■ **What the task requires**: Once the line containing "Plússtærðar patchwork sumar" is found in the entries below, restate it and each following line word for word, stopping after the line containing "shipping: 27.99 -> 4.19".

+++++

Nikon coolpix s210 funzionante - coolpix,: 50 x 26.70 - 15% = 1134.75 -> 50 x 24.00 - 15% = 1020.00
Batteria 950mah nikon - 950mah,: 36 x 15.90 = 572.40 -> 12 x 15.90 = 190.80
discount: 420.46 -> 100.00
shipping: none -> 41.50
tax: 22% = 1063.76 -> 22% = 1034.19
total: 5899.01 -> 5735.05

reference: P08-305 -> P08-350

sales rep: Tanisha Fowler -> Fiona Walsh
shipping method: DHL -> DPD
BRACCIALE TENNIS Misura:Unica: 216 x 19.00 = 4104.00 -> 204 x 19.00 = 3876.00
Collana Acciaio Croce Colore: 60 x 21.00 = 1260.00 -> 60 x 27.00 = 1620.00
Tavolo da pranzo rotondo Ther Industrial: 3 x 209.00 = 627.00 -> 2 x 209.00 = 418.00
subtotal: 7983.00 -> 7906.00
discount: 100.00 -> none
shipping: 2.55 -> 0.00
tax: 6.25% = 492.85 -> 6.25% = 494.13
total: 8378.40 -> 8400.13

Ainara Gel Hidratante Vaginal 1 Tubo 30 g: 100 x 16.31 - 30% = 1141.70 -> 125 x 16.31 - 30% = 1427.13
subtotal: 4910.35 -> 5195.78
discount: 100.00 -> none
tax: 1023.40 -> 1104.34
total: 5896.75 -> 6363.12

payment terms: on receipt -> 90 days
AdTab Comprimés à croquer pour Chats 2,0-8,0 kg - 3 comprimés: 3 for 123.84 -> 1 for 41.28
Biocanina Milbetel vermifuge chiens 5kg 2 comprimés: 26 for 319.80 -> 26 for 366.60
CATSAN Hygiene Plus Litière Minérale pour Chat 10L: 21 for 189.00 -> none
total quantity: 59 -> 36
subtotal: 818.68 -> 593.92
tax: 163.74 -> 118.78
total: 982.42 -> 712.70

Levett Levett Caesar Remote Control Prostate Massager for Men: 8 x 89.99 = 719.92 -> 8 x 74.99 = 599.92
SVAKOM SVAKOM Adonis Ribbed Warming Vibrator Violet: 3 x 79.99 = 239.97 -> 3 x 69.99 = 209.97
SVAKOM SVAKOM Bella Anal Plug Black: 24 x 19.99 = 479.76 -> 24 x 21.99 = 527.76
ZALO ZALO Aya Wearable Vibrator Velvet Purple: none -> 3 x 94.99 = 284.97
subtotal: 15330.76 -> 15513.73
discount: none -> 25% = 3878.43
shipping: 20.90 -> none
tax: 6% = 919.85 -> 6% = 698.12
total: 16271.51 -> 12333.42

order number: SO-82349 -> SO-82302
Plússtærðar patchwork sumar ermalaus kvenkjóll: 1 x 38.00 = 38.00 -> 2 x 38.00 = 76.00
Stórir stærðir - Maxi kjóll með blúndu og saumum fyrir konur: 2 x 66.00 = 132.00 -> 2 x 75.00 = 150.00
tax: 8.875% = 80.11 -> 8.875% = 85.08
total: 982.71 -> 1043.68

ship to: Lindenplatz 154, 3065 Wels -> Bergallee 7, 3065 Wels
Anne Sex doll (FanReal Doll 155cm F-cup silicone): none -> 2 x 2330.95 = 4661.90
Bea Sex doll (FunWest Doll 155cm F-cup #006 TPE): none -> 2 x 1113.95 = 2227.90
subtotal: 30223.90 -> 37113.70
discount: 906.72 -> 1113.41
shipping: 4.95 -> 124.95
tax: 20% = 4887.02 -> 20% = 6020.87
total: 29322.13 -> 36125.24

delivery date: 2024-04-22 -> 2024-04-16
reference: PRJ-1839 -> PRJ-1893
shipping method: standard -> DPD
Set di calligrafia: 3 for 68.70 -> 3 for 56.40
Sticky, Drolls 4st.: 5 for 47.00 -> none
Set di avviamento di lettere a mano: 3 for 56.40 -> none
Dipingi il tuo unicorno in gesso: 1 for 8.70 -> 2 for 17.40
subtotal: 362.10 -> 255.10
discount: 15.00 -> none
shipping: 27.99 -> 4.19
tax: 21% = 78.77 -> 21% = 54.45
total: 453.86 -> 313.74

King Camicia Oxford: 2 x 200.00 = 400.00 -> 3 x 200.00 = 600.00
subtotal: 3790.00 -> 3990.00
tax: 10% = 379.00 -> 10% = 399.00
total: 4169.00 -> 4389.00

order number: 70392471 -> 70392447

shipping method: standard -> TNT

+++++

■ **The completed task**:
Plússtærðar patchwork sumar ermalaus kvenkjóll: 1 x 38.00 = 38.00 -> 2 x 38.00 = 76.00
Stórir stærðir - Maxi kjóll með blúndu og saumum fyrir konur: 2 x 66.00 = 132.00 -> 2 x 75.00 = 150.00
tax: 8.875% = 80.11 -> 8.875% = 85.08
total: 982.71 -> 1043.68

ship to: Lindenplatz 154, 3065 Wels -> Bergallee 7, 3065 Wels
Anne Sex doll (FanReal Doll 155cm F-cup silicone): none -> 2 x 2330.95 = 4661.90
Bea Sex doll (FunWest Doll 155cm F-cup #006 TPE): none -> 2 x 1113.95 = 2227.90
subtotal: 30223.90 -> 37113.70
discount: 906.72 -> 1113.41
shipping: 4.95 -> 124.95
tax: 20% = 4887.02 -> 20% = 6020.87
total: 29322.13 -> 36125.24

delivery date: 2024-04-22 -> 2024-04-16
reference: PRJ-1839 -> PRJ-1893
shipping method: standard -> DPD
Set di calligrafia: 3 for 68.70 -> 3 for 56.40
Sticky, Drolls 4st.: 5 for 47.00 -> none
Set di avviamento di lettere a mano: 3 for 56.40 -> none
Dipingi il tuo unicorno in gesso: 1 for 8.70 -> 2 for 17.40
subtotal: 362.10 -> 255.10
discount: 15.00 -> none
shipping: 27.99 -> 4.19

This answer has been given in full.